Thursday 11 May 2017


Noteworthy by Riley Redgate

I was super impressed by Riley Redgate's debut novel Seven Ways We Lie, which I had the pleasure to review last year. It was a superb contemporary YA read, touching upon many different issues facing young people today and with a diverse cast of characters. It was clever, gripping and hugely relatable, making it not only fun novel for today's teens but also a very important one. So as soon as I heard about Riley's second novel, which would be set in the competitive world of university a cappella competitions, I was sold.

Jordan Sun is a junior at Kensington-Blaine Boarding School for the Performing Arts. She loves acting and singing but despite her hard work, she never gets cast in the school musical. And to her parents, who focus on clear academic results (the stereotype about Asian parenting proving very true in Jordan's case) it seems that Jordan doesn't need to be at the expensive boarding school. She's not good enough to get cast in the musical, so she might as well come home and save the much-needed expense that they can't really afford.

Desperate to prove her parents wrong, but unable to travel the traditional road to success with her unusual Alto 2 voice, on a whim Jordan auditions for a slot that has recently opened up in one of the popular college a cappella groups; The Sharpshooters. There is only one catch... the group is an all male one, and so not only does Jordan have to pretend to be a guy during the audition rounds, if she actually makes it through she'll have to become her male alter-ego for the rest of her time at Kensington-Blaine Boarding School for the Performing Arts.

Doesn't the summary to Noteworthy sound like an absolute hoot? It instantly reminded me of a Pitch Perfect twist to the 2006 classic She's the Man, starring Amanda Bynes as a girl-dressing-up-as-a-boy to join a boy's soccer team (inspired by Shakespeare's Twelfth Night, but She's the Man is arguably the much more well-known classic out of the two, of course) and the comedy elements within Noteworthy did definitely feel reminiscent of that.

However, while there were tons of laughs to be had within the pages of this book, there was far more substance to the story than there perhaps seems to be on the surface. Yes, this is a classic gender swap at its core, with all the misunderstandings and mishaps that accompany that, but Jordan's transformation throughout the book, especially after assuming her alter-ego for a while, was remarkable. And the questions it brings up about gender as a result of this are fascinating and certainly worth to be explored further.

Not only that, but author Riley Redgate also sensitively deals with topics such as race and poverty in such a way that it will make the reader think about this on a much deeper level than most young adult novels manage to achieve. It creates a story that is rooted in the many challenges faced by today's teenagers battling the precarious and confusing road to adulthood, and will hopefully provide some guidance, and perhaps even a beacon of light in the distance, for those struggling with similar issues.

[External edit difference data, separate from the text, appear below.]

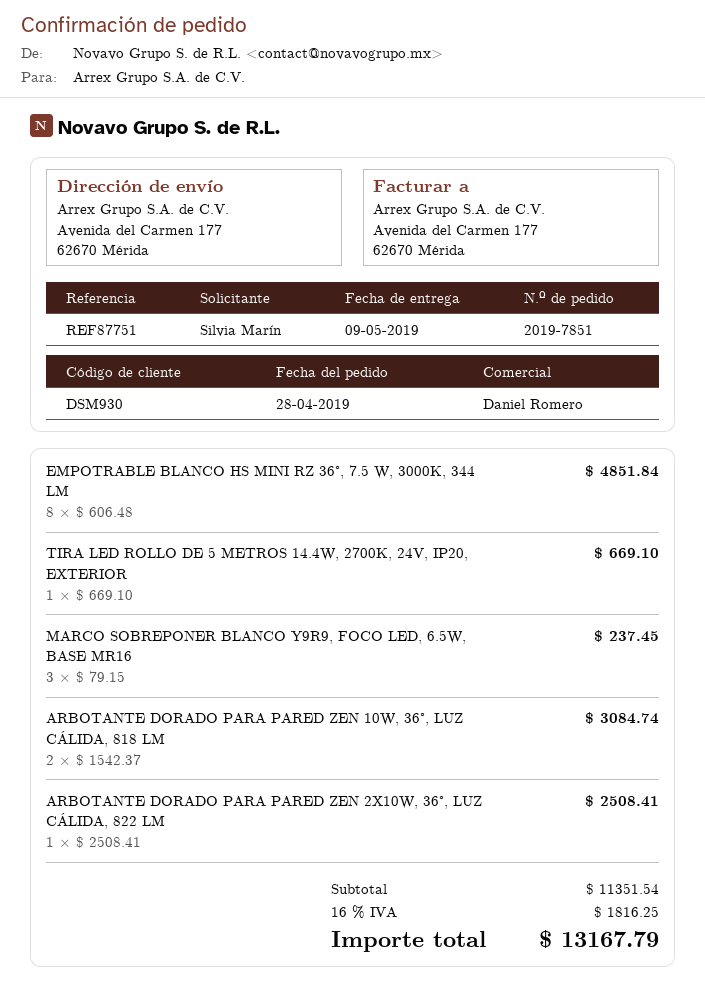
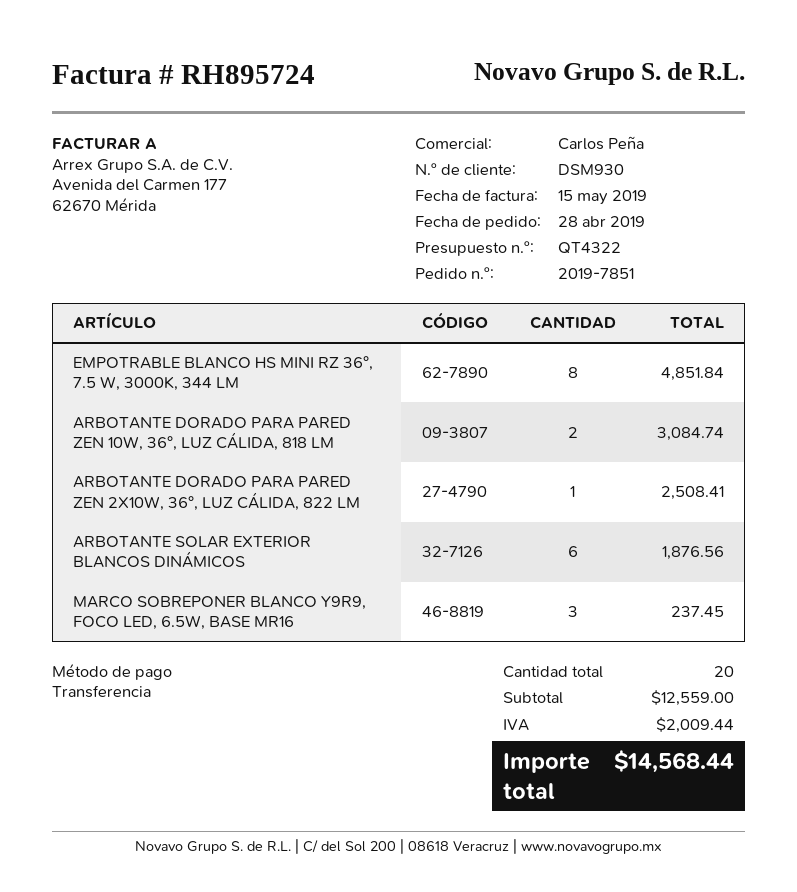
sales rep: Daniel Romero -> Carlos Peña
TIRA LED ROLLO DE 5 METROS 14.4W, 2700K, 24V, IP20, EXTERIOR: 1 for 669.10 -> none
ARBOTANTE SOLAR EXTERIOR BLANCOS DINÁMICOS: none -> 6 for 1876.56
subtotal: 11351.54 -> 12559.00
tax: 1816.25 -> 2009.44
total: 13167.79 -> 14568.44

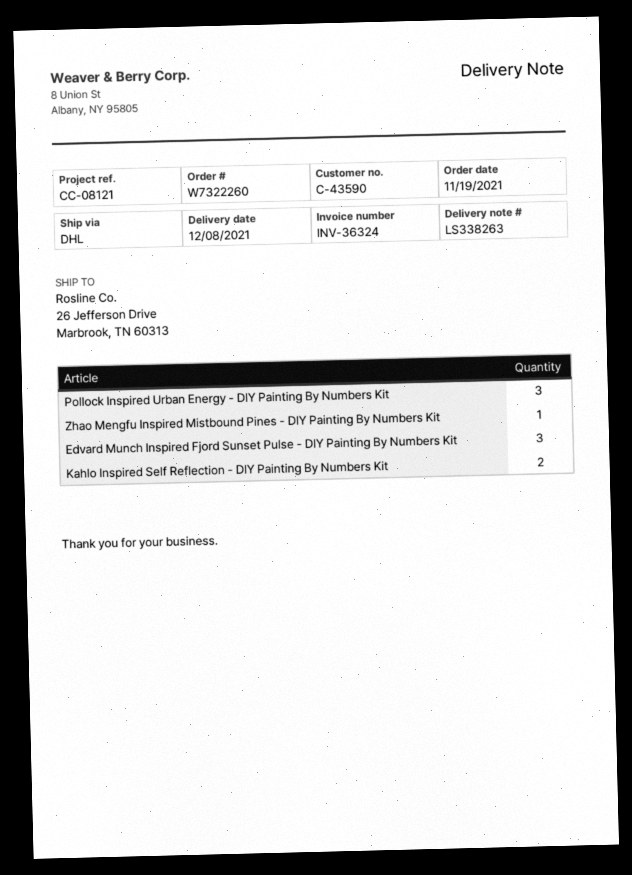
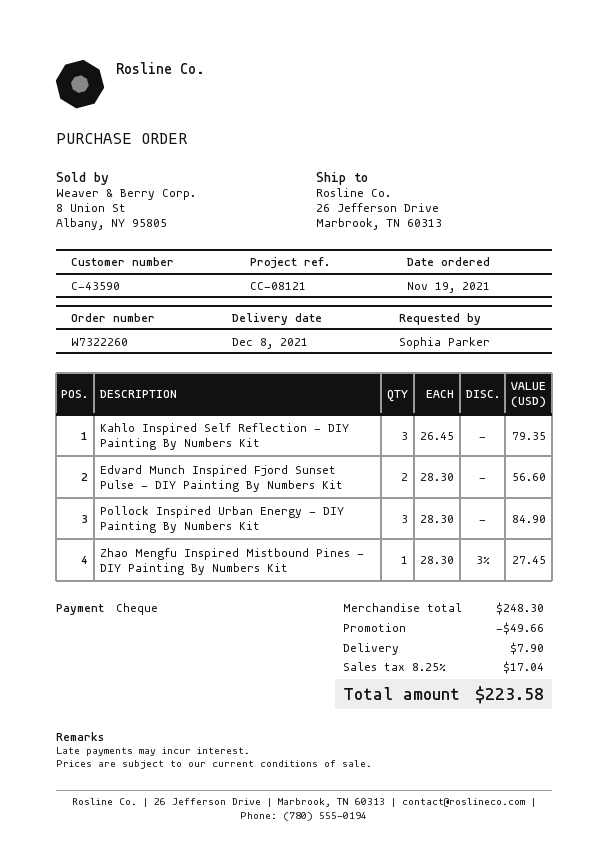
Edvard Munch Inspired Fjord Sunset Pulse - DIY Painting By Numbers Kit: 3 -> 2
Kahlo Inspired Self Reflection - DIY Painting By Numbers Kit: 2 -> 3

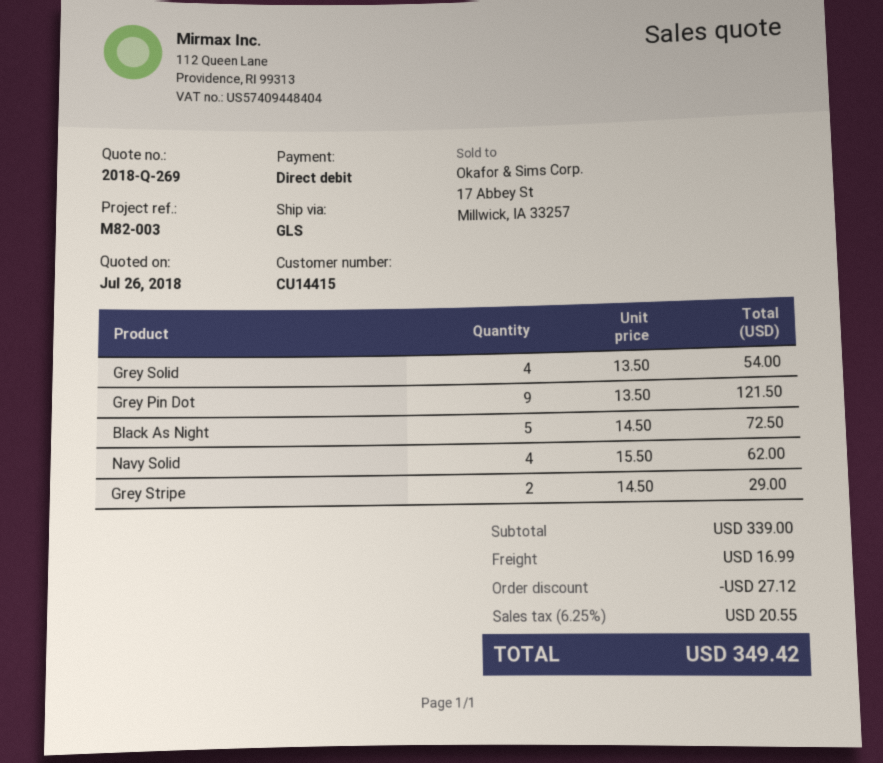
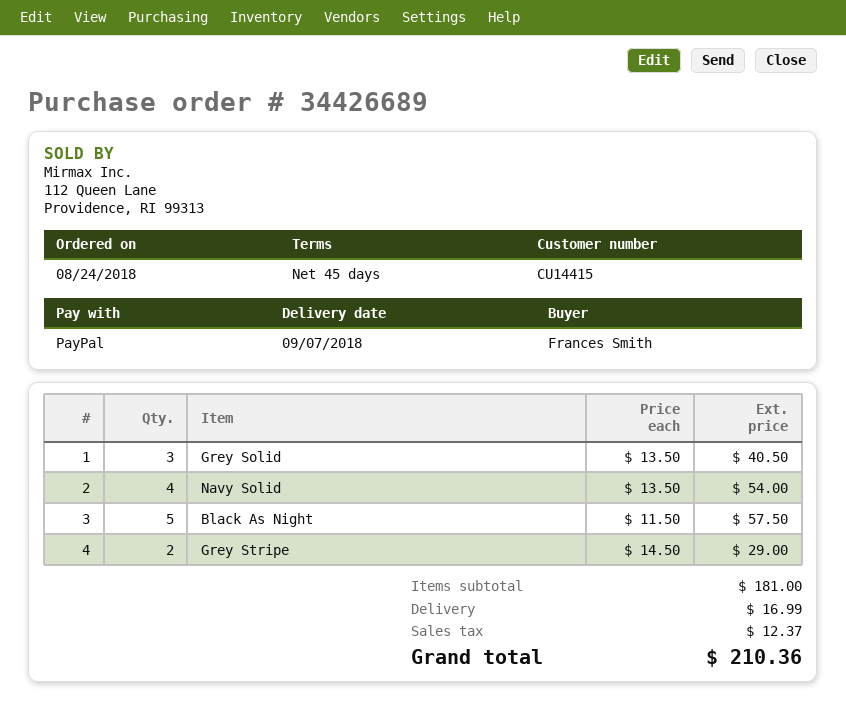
payment method: direct debit -> PayPal
Grey Solid: 4 x 13.50 = 54.00 -> 3 x 13.50 = 40.50
Grey Pin Dot: 9 x 13.50 = 121.50 -> none
Black As Night: 5 x 14.50 = 72.50 -> 5 x 11.50 = 57.50
Navy Solid: 4 x 15.50 = 62.00 -> 4 x 13.50 = 54.00
subtotal: 339.00 -> 181.00
discount: 27.12 -> none
tax: 20.55 -> 12.37
total: 349.42 -> 210.36

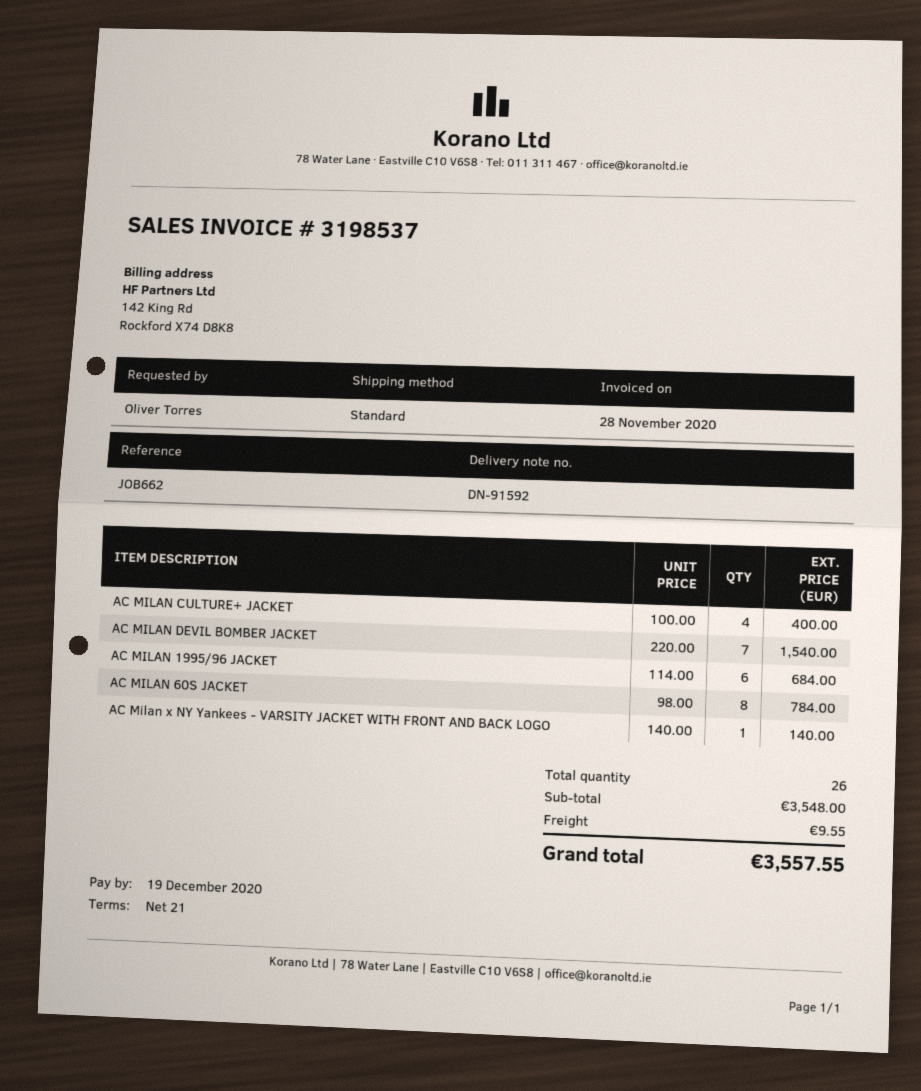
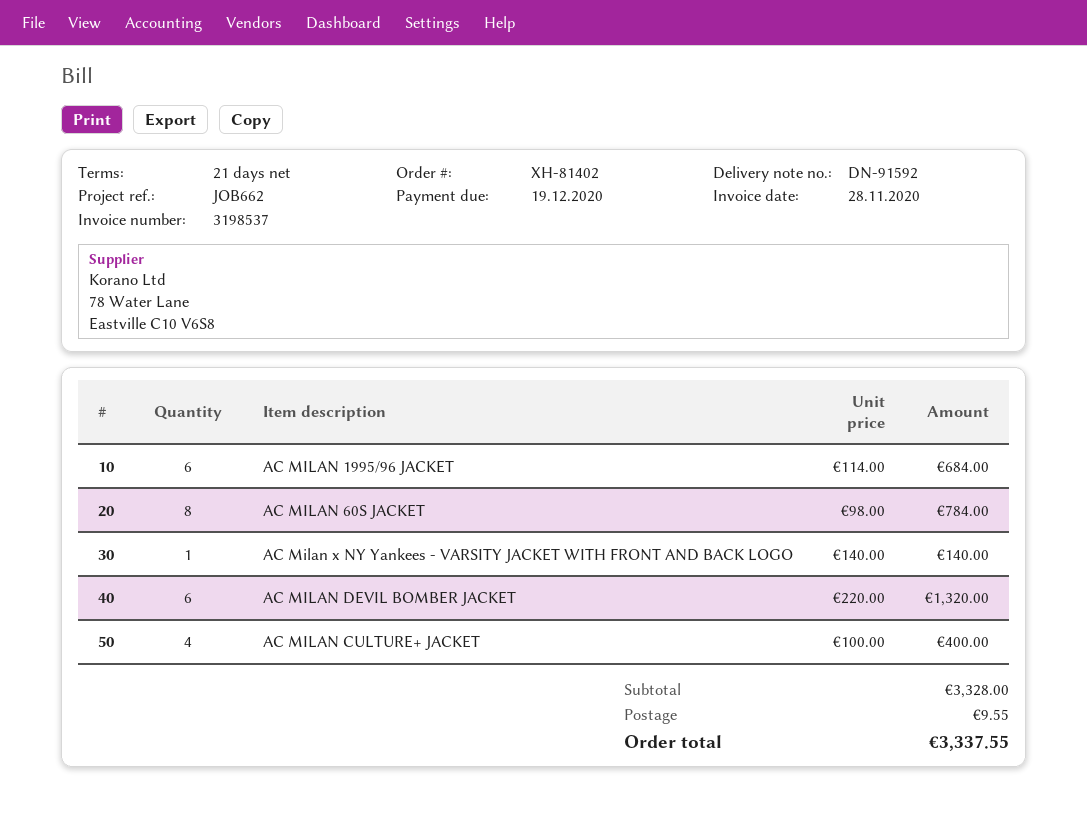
AC MILAN DEVIL BOMBER JACKET: 7 x 220.00 = 1540.00 -> 6 x 220.00 = 1320.00
subtotal: 3548.00 -> 3328.00
total: 3557.55 -> 3337.55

Combining the laughs of the situation Jordan finds herself in and the depth of the story it's rooted in, Riley has created a really gripping, not to mention awesome, novel that I adored even more than her debut (and that's saying a lot, because I loved Seven Ways We Lie!). Noteworthy discusses subjects such as gender, race, religion and poverty in honest and enlightening ways, and is wrapped in a contagiously fun musical theatre and a cappella package. What is there not to love?!

Noteworthy is published by Abrams & Chronicle and you can get your copy from Foyles or your own preferred retailer.